Je wordt vooral gewaardeerd om de meevoetballende kwaliteiten die je als centrale verdediger hebt, iets wat je in België een meerwaarde moet kunnen geven.

“Het voetballende gedeelte willen ze graag van me zien, dat is zo. In Nederland is het vrij normaal dat je als verdediger niet alleen verdedigt, maar dat je ook aanvallend goed bent.”

Ron Jans

Wat voor trainer is Ron Jans, onder wie je bij Groningen speelde?

Ron Jans is een heel sociale trainer: vrij rustig, veel met spelers praten, zorgen dat alles ook buiten het veld goed gaat. Je moet al iets heel geks doen voor hij kwaad wordt.”

Zoals de mentaliteit in Groningen: rustig en nuchter?

“Zo kan je het omschrijven, ja.”

Hoe groot zal dan de stap qua mentaliteit naar Brussel zijn: de grootstad, vedetten, meer druk?
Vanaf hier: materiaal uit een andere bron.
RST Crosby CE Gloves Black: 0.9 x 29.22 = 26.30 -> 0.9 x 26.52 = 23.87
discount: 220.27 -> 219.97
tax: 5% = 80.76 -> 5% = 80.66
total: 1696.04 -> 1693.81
“Ik ben absoluut geen vedette qua type, maar ik ben er niet bang voor. Het klinkt misschien gek, want ik heb altijd in Groningen gewoond, maar ik heb niet het gevoel dat ik hieraan vastzit. Juist daarom wil ik naar het buitenland: om in een andere omgeving opnieuw te kunnen beginnen. Het mooiste is om prijzen te halen, dus dat wil ik bij Anderlecht natuurlijk ook.”

En er is een eer hoog te houden wat Nederlanders in Anderlecht betreft: Haan, Rensenbrink, Mulder …
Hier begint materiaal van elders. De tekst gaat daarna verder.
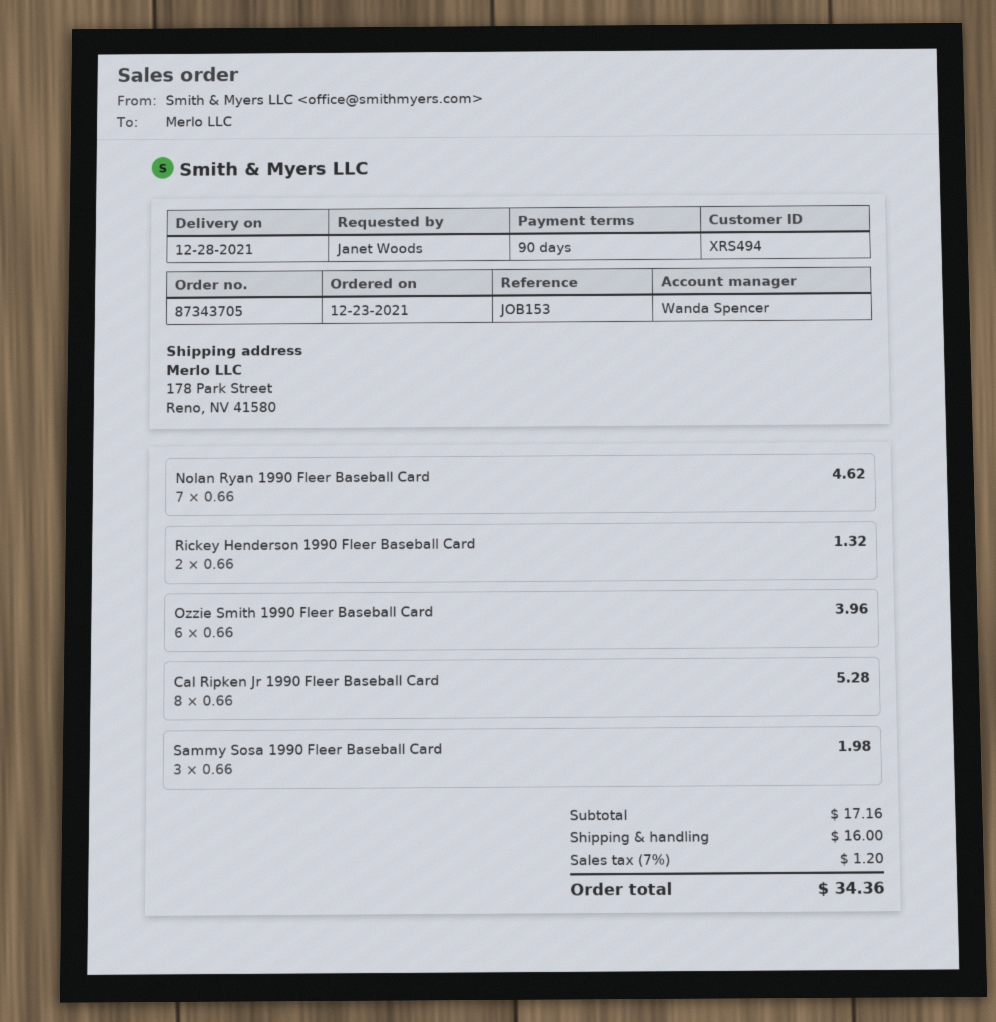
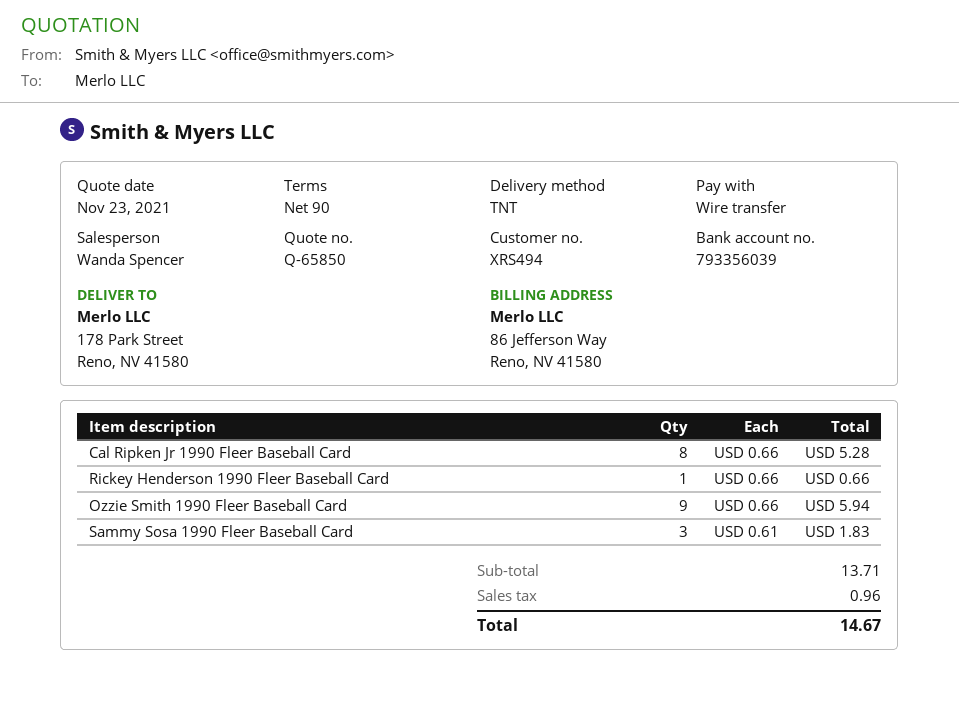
Nolan Ryan 1990 Fleer Baseball Card: 7 x 0.66 = 4.62 -> none
Rickey Henderson 1990 Fleer Baseball Card: 2 x 0.66 = 1.32 -> 1 x 0.66 = 0.66
Ozzie Smith 1990 Fleer Baseball Card: 6 x 0.66 = 3.96 -> 9 x 0.66 = 5.94
Sammy Sosa 1990 Fleer Baseball Card: 3 x 0.66 = 1.98 -> 3 x 0.61 = 1.83
subtotal: 17.16 -> 13.71
shipping: 16.00 -> none
tax: 1.20 -> 0.96
total: 34.36 -> 14.67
“De eerste keer dat ik op Anderlecht kwam, ging het al gelijk over die drie spelers. Was wel grappig ( lachje). Zij waren er voor mijn tijd, maar ze hebben het wel aardig gedaan ( grijnst).”
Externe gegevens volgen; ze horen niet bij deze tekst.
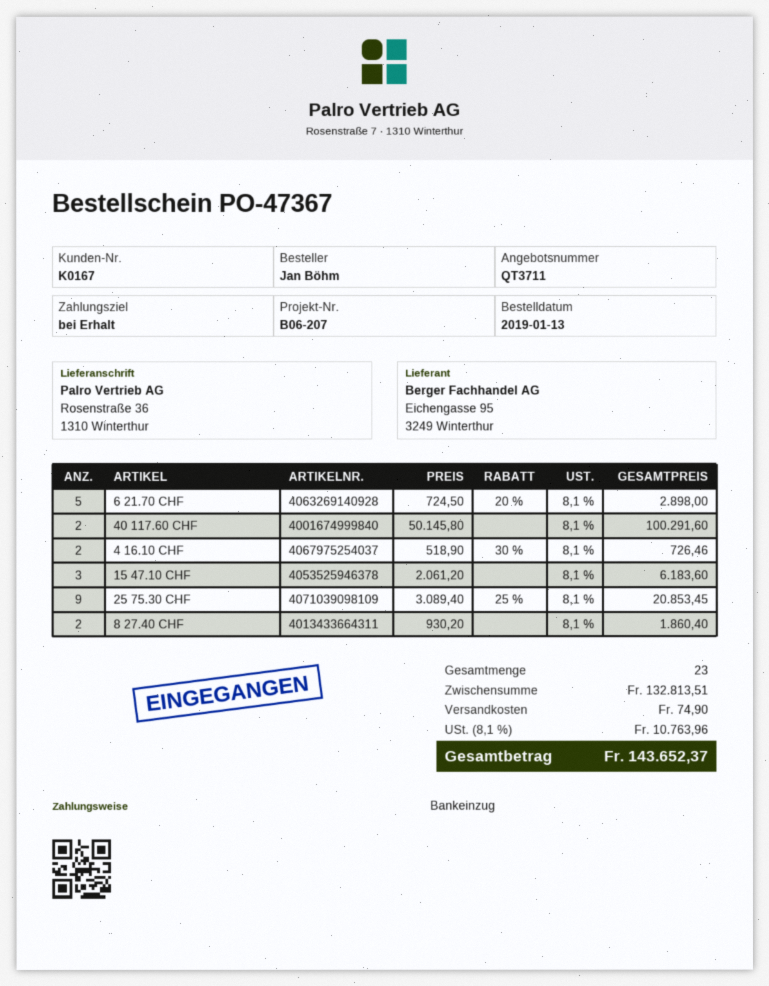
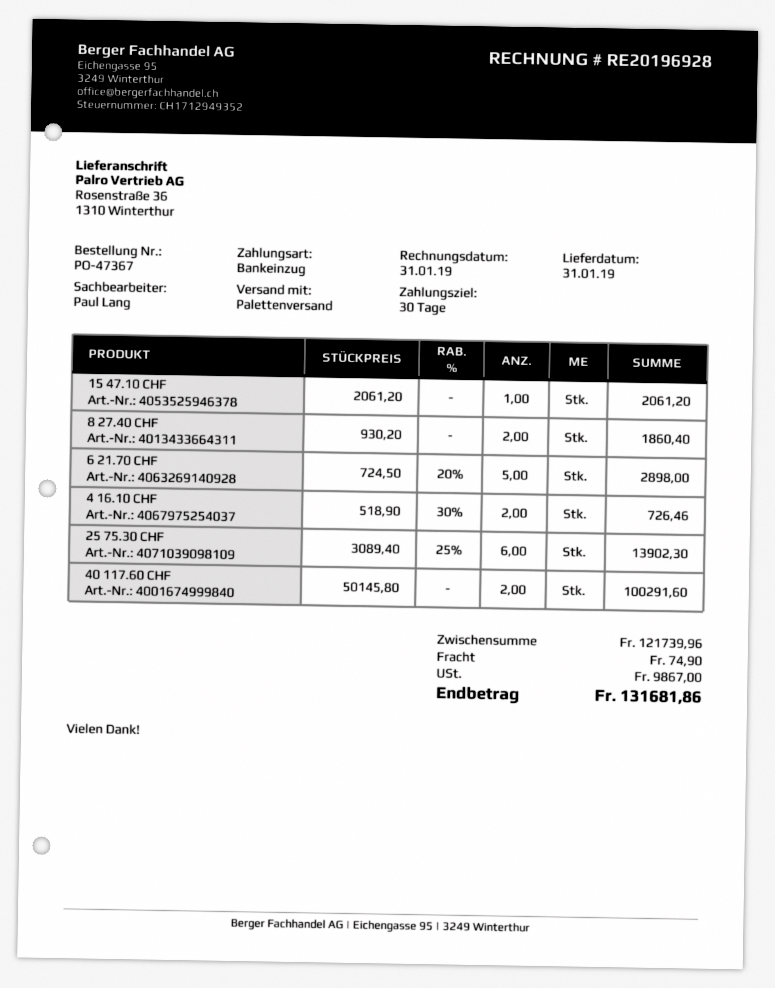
payment terms: on receipt -> 30 days
15 47.10 CHF: 3 x 2061.20 = 6183.60 -> 1 x 2061.20 = 2061.20
25 75.30 CHF: 9 x 3089.40 - 25% = 20853.45 -> 6 x 3089.40 - 25% = 13902.30
subtotal: 132813.51 -> 121739.96
tax: 10763.96 -> 9867.00
total: 143652.37 -> 131681.86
Uit wat voor een gezin kom je?

“Ik heb één zus, die in Groningen woont, en mijn vader woont in Appingedam. Mijn moeder is in 2001 overleden aan longemfyseem. Ze was er wel nog bij toen ik mijn eerste contract tekende, dus dat was wel mooi. Mijn vader zal af en toe wel z’n auto pakken en naar Brussel rijden, denk ik. Hij liet me vroeger redelijk vrij in het voetballen. Hij was wel altijd bloedfanatiek langs de lijn. Ik kreeg af en toe wel te horen wat ik beter moest doen ( grijnst).”

Hoe heb je het overlijden van je moeder verwerkt?

“Ik heb na het overlijden van mijn moeder wel meteen weer gevoetbald. Daardoor kon ik het wat opzijzetten. Ik ben daardoor redelijk snel volwassen en hard geworden. Ik kan redelijk veel hebben, denk ik. Ik zal niet snel ergens gek door worden of in de war raken.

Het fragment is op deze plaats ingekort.